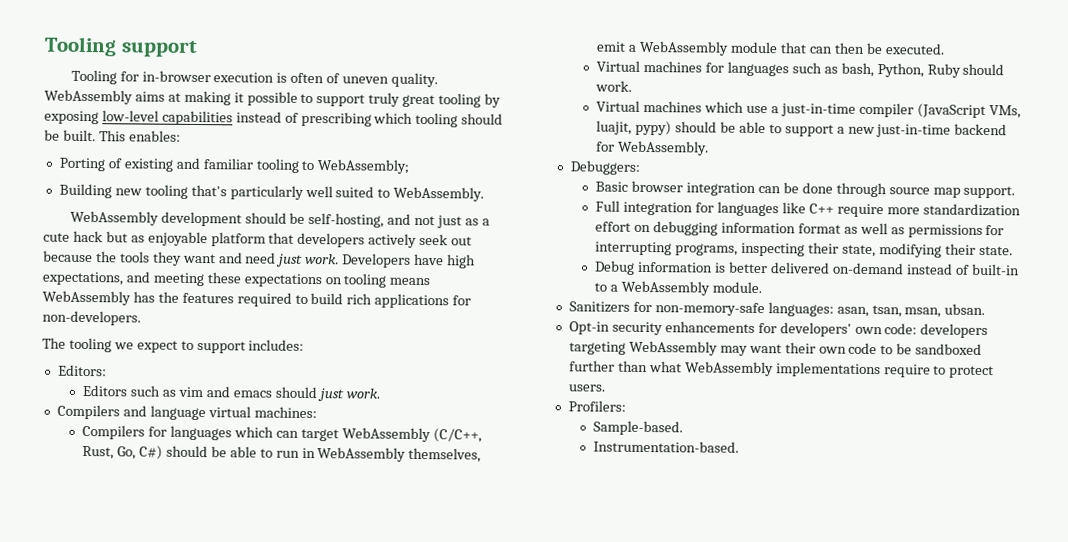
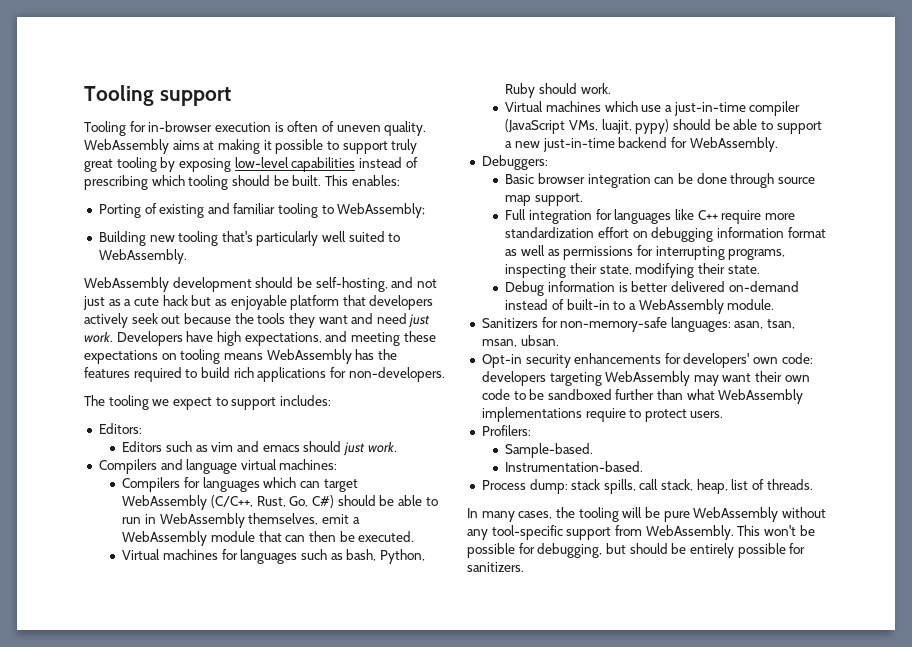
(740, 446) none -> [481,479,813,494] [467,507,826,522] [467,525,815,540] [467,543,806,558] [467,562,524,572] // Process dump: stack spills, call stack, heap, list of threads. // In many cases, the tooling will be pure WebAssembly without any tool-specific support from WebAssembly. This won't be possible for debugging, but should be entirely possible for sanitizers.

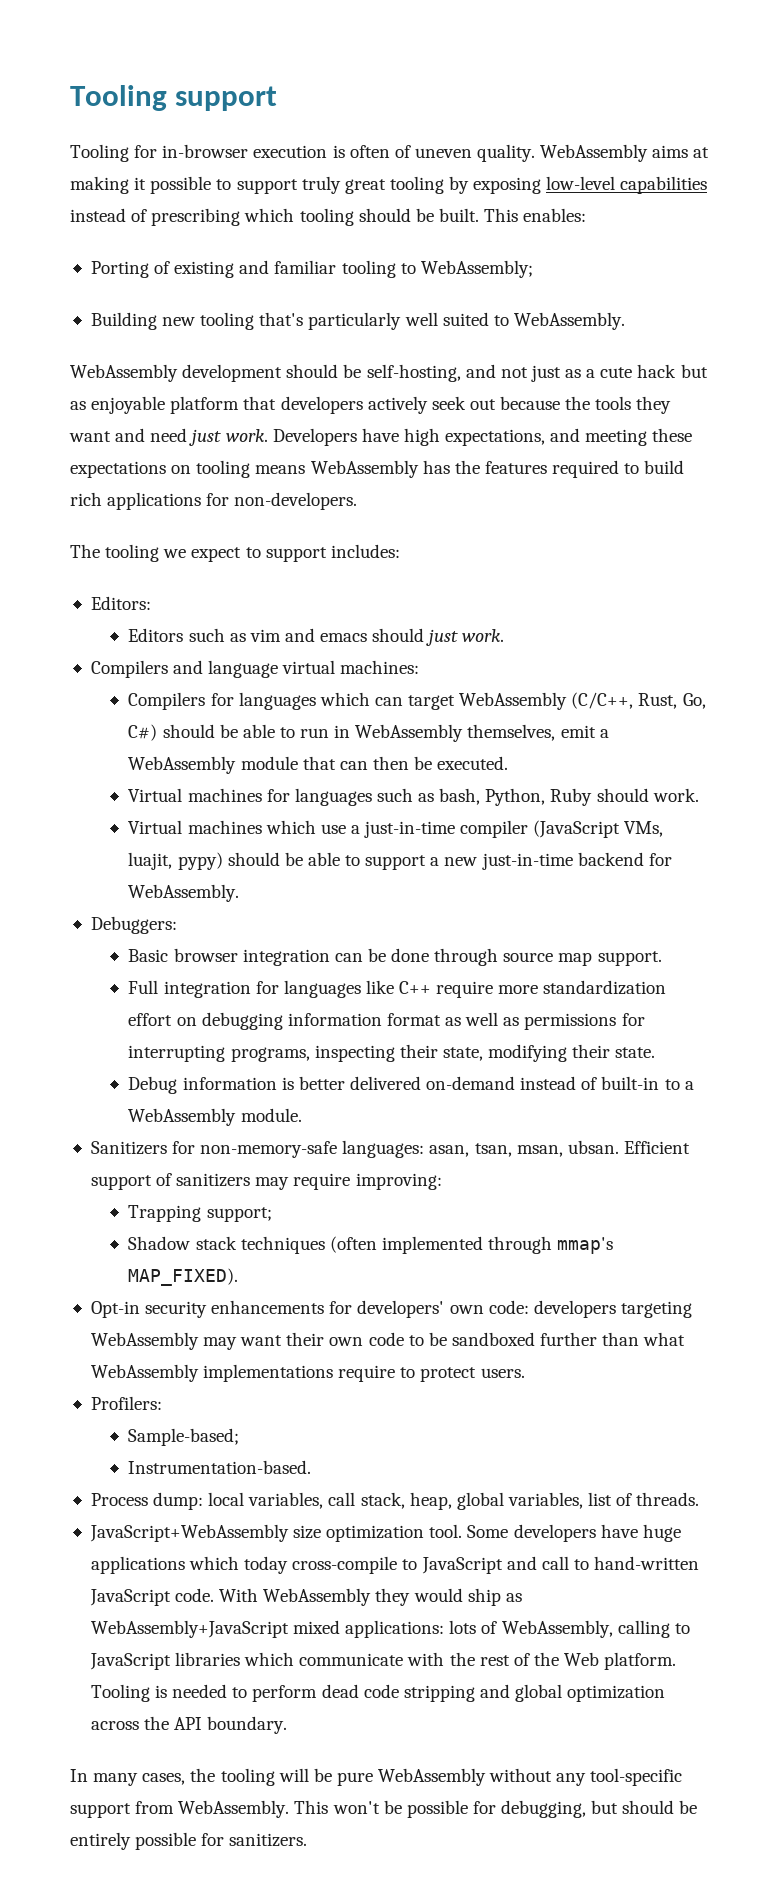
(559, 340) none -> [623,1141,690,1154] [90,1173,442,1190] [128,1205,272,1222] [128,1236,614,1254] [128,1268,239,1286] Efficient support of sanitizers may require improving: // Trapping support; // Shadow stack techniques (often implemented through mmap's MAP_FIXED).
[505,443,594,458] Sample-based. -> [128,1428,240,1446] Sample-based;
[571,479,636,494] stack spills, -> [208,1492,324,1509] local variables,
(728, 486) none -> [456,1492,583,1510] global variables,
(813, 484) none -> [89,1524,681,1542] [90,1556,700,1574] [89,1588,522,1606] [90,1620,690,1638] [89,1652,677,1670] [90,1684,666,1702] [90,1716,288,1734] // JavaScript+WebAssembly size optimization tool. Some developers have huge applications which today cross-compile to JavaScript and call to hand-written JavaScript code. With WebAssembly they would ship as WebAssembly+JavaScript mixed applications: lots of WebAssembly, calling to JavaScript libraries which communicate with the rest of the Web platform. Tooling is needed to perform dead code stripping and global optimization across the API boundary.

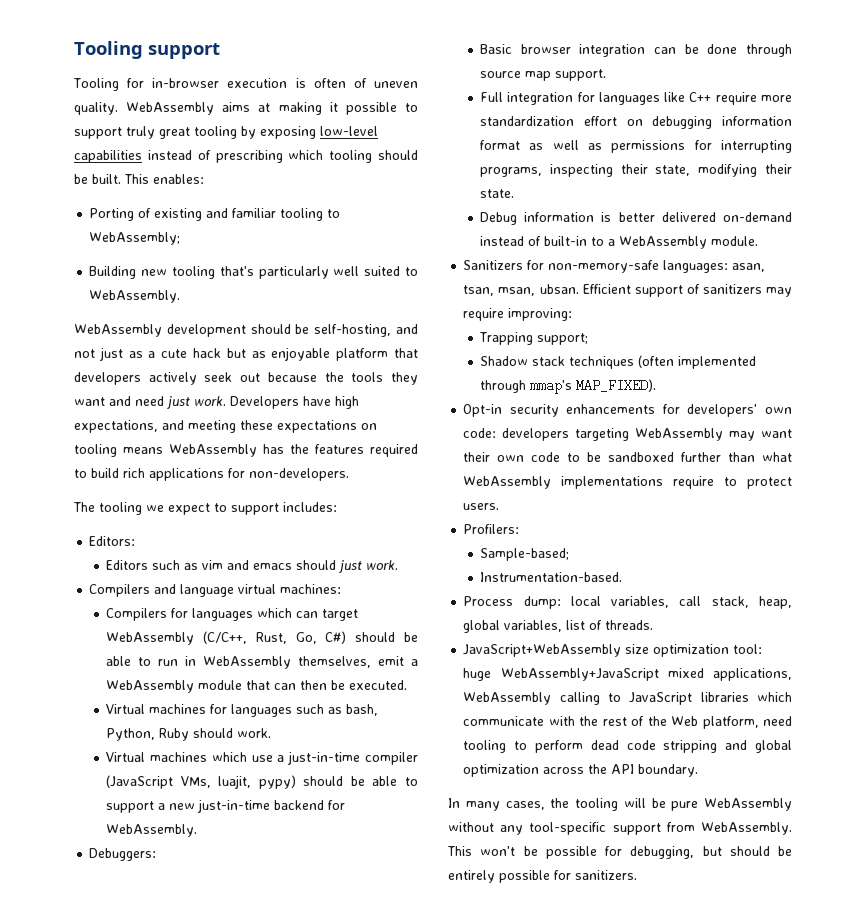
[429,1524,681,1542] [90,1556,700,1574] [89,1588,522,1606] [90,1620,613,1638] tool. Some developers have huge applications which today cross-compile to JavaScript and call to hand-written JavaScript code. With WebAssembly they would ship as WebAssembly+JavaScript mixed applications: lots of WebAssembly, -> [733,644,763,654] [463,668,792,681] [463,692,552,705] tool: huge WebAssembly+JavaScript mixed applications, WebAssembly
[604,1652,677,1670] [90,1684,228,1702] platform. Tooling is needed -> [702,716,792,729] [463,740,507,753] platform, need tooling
____
=== WHAT TO WORK ON ===
If a line falls between the one containing "(728, 486) none" and the last line of the records above, inclusive, restate it exactly; leave out the pictures and everything else.

=== PROBLEM SOLUTION ===
(728, 486) none -> [456,1492,583,1510] global variables,
(813, 484) none -> [89,1524,681,1542] [90,1556,700,1574] [89,1588,522,1606] [90,1620,690,1638] [89,1652,677,1670] [90,1684,666,1702] [90,1716,288,1734] // JavaScript+WebAssembly size optimization tool. Some developers have huge applications which today cross-compile to JavaScript and call to hand-written JavaScript code. With WebAssembly they would ship as WebAssembly+JavaScript mixed applications: lots of WebAssembly, calling to JavaScript libraries which communicate with the rest of the Web platform. Tooling is needed to perform dead code stripping and global optimization across the API boundary.

[429,1524,681,1542] [90,1556,700,1574] [89,1588,522,1606] [90,1620,613,1638] tool. Some developers have huge applications which today cross-compile to JavaScript and call to hand-written JavaScript code. With WebAssembly they would ship as WebAssembly+JavaScript mixed applications: lots of WebAssembly, -> [733,644,763,654] [463,668,792,681] [463,692,552,705] tool: huge WebAssembly+JavaScript mixed applications, WebAssembly
[604,1652,677,1670] [90,1684,228,1702] platform. Tooling is needed -> [702,716,792,729] [463,740,507,753] platform, need tooling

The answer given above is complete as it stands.